_Data for analysis_.
☆ ☆ ☆ ☆ ☆ ☆ ☆

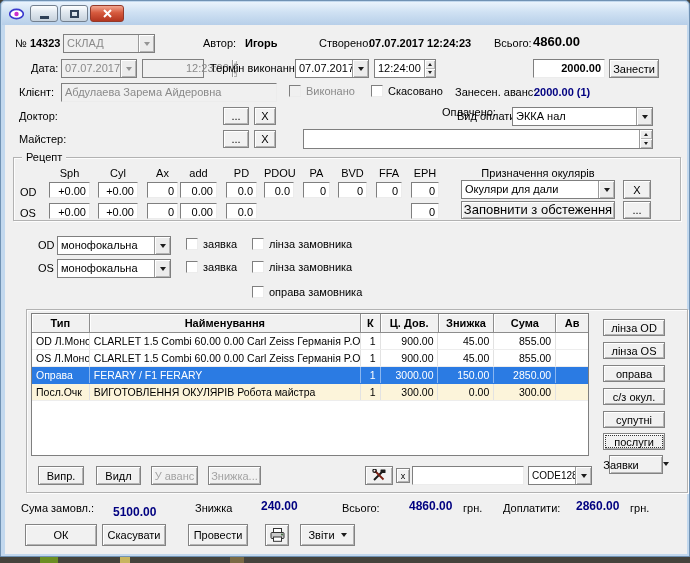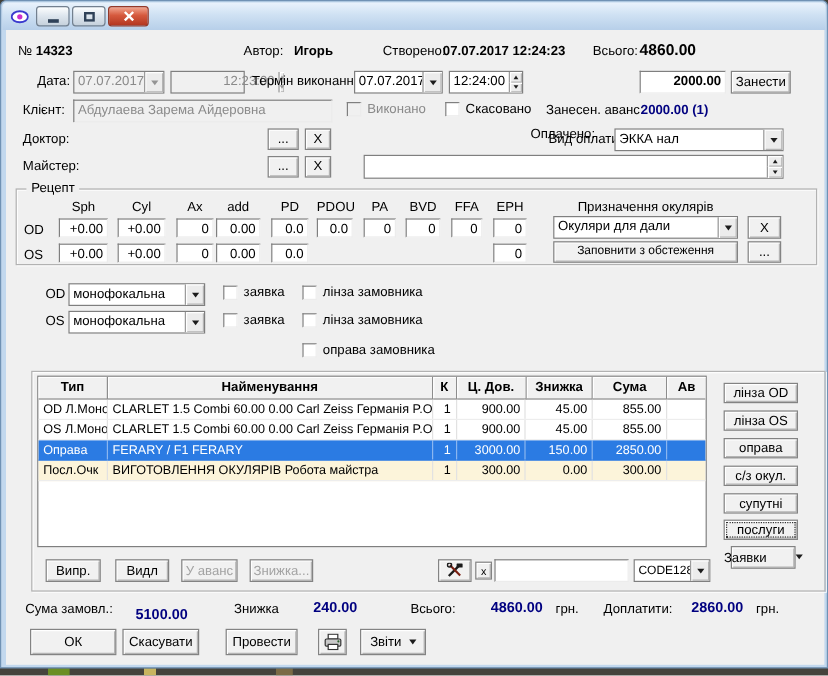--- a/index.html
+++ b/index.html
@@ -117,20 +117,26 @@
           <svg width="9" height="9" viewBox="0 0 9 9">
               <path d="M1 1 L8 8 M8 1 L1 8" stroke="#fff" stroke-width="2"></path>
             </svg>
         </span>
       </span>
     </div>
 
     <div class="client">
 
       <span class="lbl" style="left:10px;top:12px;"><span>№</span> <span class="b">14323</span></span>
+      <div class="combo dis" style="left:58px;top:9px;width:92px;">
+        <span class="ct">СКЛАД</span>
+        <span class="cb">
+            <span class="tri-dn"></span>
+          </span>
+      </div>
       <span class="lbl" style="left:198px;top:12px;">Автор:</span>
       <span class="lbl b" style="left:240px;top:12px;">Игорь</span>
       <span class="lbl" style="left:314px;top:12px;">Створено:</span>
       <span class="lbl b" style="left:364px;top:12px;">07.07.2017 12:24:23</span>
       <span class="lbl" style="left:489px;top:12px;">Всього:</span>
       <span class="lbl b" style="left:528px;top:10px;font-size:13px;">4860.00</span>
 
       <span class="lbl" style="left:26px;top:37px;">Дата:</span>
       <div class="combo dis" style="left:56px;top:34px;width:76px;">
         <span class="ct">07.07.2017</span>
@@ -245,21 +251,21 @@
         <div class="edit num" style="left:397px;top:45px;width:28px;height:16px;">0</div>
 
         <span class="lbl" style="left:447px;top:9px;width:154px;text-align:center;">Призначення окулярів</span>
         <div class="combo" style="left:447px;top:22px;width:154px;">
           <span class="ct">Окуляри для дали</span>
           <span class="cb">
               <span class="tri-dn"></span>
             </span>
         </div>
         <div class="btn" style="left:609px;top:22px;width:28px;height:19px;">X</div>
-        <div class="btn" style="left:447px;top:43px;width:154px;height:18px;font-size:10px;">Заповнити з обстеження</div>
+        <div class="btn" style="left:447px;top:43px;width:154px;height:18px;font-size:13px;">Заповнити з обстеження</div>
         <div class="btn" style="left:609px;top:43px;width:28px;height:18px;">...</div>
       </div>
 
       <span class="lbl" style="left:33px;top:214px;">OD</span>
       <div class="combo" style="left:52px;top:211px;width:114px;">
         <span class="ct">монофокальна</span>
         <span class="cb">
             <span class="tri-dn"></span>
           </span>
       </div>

☆ ☆ ☆ ☆ ☆ ☆ ☆

Looking over the records, find each line with the word "height" and copy it.

_Result for this task_.
           <svg width="9" height="9" viewBox="0 0 9 9">
         <div class="edit num" style="left:397px;top:45px;width:28px;height:16px;">0</div>
         <div class="btn" style="left:609px;top:22px;width:28px;height:19px;">X</div>
-        <div class="btn" style="left:447px;top:43px;width:154px;height:18px;font-size:10px;">Заповнити з обстеження</div>
+        <div class="btn" style="left:447px;top:43px;width:154px;height:18px;font-size:13px;">Заповнити з обстеження</div>
         <div class="btn" style="left:609px;top:43px;width:28px;height:18px;">...</div>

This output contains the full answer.